Data excerpts: Begin

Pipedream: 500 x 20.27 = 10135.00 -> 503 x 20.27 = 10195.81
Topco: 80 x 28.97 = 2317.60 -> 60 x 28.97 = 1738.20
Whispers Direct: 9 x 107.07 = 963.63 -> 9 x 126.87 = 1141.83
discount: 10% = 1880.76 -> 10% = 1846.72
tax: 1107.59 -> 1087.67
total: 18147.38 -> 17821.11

Data excerpts: End
Data excerpts: Begin

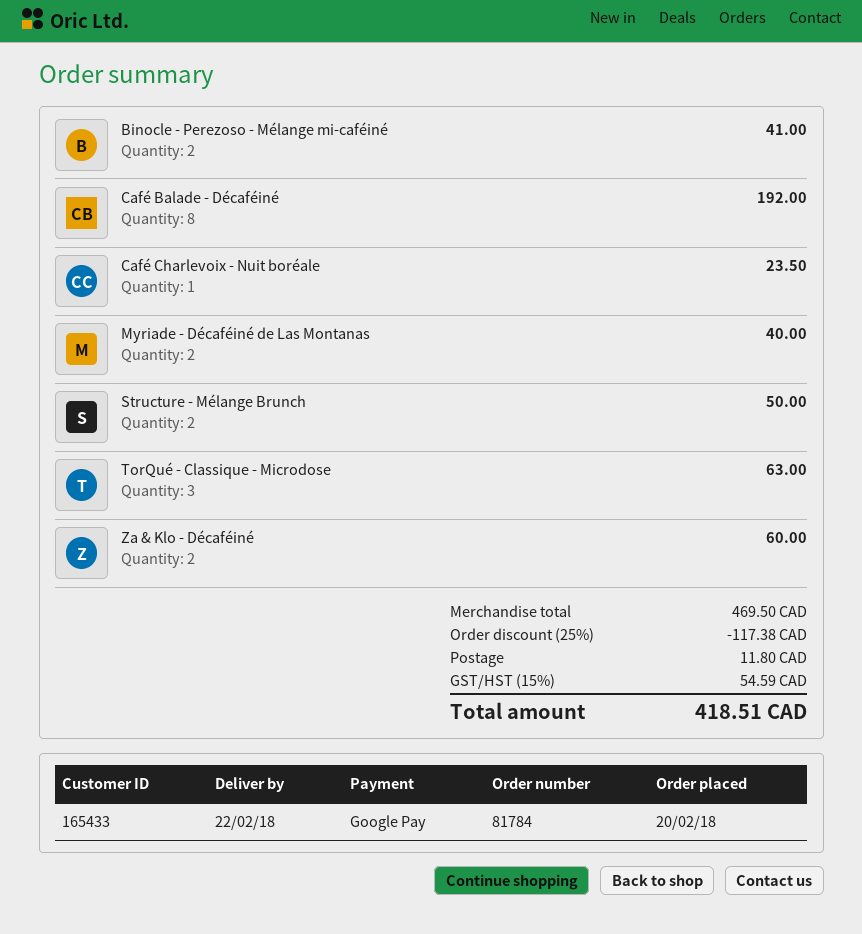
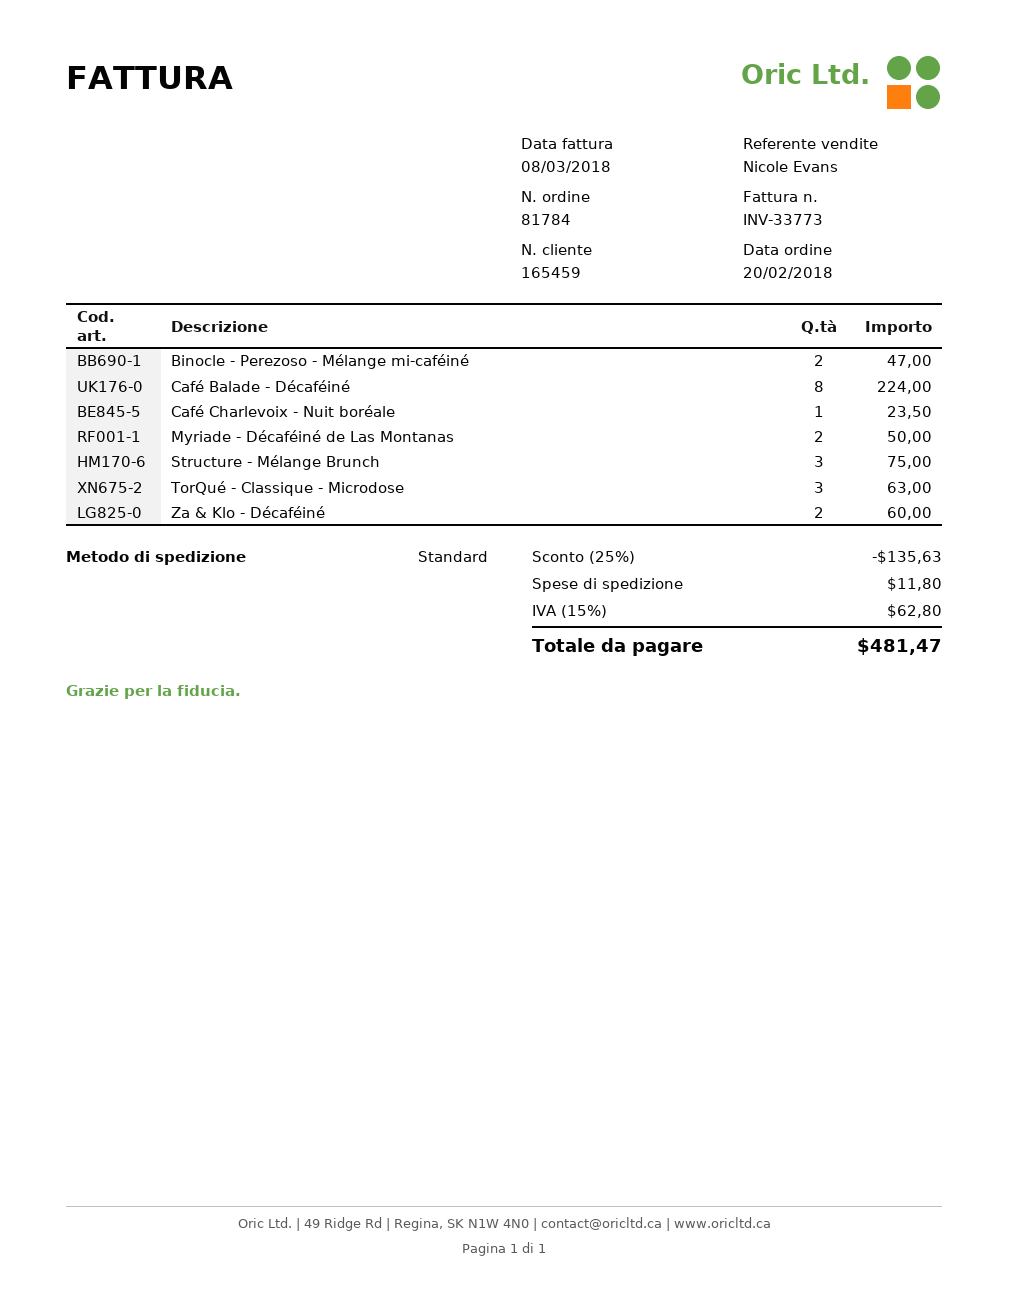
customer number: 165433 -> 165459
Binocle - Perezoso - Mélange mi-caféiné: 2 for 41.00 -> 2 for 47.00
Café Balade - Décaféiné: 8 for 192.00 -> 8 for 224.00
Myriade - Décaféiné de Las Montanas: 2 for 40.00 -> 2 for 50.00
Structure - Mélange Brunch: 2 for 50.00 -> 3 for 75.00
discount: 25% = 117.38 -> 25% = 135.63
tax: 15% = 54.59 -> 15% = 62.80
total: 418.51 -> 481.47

Data excerpts: End

| Required action |
Above are the records; from them, give again exactly the lines from the one containing "discount: 10% = 1880.76 -> 10% = 1846.72" through the one containing "total: 18147.38 -> 17821.11", both included.

| Response |
discount: 10% = 1880.76 -> 10% = 1846.72
tax: 1107.59 -> 1087.67
total: 18147.38 -> 17821.11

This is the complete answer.